Note each line in the data holding the string "family" and report it.

----- RECORDS PROVIDED

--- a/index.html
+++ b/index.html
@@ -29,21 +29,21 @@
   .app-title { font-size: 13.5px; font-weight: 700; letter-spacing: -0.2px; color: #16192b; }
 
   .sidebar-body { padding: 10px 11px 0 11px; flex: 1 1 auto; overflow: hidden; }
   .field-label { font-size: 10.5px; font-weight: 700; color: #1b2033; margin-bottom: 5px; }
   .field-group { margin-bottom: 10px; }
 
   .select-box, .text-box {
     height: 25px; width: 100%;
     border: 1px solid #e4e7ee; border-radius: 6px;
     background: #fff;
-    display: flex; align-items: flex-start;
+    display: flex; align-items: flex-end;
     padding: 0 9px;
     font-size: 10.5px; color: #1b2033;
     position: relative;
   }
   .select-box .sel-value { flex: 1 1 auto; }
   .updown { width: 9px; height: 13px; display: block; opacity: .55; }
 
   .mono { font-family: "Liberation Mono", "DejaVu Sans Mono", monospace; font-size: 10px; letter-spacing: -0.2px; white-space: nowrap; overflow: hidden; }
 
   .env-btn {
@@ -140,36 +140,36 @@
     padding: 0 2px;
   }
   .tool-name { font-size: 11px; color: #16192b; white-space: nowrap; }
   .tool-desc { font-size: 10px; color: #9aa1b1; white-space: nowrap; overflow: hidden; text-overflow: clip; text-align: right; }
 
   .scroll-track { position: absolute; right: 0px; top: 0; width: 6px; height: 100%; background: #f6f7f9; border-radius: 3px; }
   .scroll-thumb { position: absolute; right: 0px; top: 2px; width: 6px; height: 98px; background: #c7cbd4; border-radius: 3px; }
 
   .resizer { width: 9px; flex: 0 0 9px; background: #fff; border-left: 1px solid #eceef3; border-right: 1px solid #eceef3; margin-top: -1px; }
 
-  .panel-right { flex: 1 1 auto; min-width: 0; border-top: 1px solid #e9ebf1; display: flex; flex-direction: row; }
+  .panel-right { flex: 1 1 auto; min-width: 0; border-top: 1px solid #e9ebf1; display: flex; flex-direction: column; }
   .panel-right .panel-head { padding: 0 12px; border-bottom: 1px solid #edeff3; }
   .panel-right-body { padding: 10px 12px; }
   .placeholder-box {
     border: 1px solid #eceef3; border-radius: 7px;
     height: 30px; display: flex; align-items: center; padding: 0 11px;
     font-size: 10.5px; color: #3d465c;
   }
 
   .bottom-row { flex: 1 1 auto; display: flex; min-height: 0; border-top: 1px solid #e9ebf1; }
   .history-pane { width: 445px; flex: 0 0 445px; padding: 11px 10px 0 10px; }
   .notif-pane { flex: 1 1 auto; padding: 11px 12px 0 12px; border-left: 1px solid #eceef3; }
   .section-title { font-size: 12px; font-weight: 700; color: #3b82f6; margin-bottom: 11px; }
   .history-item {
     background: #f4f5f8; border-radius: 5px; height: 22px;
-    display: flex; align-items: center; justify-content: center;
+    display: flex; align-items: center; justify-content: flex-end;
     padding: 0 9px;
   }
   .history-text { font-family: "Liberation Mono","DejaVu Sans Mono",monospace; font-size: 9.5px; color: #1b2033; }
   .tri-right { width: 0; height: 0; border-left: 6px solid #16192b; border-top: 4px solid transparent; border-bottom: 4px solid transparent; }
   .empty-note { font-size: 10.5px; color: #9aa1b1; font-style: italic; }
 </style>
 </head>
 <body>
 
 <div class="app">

----------
----- RECORDS PROVIDED

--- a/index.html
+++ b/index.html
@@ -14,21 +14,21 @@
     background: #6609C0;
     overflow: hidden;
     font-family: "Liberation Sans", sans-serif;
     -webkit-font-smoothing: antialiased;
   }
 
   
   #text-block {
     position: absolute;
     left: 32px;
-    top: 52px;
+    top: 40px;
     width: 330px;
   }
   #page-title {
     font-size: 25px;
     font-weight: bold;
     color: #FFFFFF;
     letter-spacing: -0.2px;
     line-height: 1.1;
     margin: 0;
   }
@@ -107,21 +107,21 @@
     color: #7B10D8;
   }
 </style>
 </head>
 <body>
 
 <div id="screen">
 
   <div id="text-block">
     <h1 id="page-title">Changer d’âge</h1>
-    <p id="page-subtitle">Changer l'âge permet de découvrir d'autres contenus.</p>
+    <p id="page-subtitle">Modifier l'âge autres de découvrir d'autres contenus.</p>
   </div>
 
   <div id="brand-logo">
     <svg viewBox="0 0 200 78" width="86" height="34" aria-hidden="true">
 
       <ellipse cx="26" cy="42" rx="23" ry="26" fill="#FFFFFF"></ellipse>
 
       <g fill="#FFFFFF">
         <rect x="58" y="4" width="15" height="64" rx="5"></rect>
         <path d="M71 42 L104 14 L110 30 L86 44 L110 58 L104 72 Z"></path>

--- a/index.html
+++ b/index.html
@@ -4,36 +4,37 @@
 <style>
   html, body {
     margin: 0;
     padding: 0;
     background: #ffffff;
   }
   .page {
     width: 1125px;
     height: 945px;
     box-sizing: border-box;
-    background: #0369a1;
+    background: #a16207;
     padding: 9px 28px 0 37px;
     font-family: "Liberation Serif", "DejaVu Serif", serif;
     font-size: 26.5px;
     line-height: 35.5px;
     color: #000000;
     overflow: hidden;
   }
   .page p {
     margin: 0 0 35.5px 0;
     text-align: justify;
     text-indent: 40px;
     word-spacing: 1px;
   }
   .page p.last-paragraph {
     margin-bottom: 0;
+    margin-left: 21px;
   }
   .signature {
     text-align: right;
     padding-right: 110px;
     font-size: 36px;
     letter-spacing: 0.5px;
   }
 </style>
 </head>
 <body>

----------

### FINISHED EXERCISE
   .mono { font-family: "Liberation Mono", "DejaVu Sans Mono", monospace; font-size: 10px; letter-spacing: -0.2px; white-space: nowrap; overflow: hidden; }
   .history-text { font-family: "Liberation Mono","DejaVu Sans Mono",monospace; font-size: 9.5px; color: #1b2033; }
     font-family: "Liberation Sans", sans-serif;
     font-family: "Liberation Serif", "DejaVu Serif", serif;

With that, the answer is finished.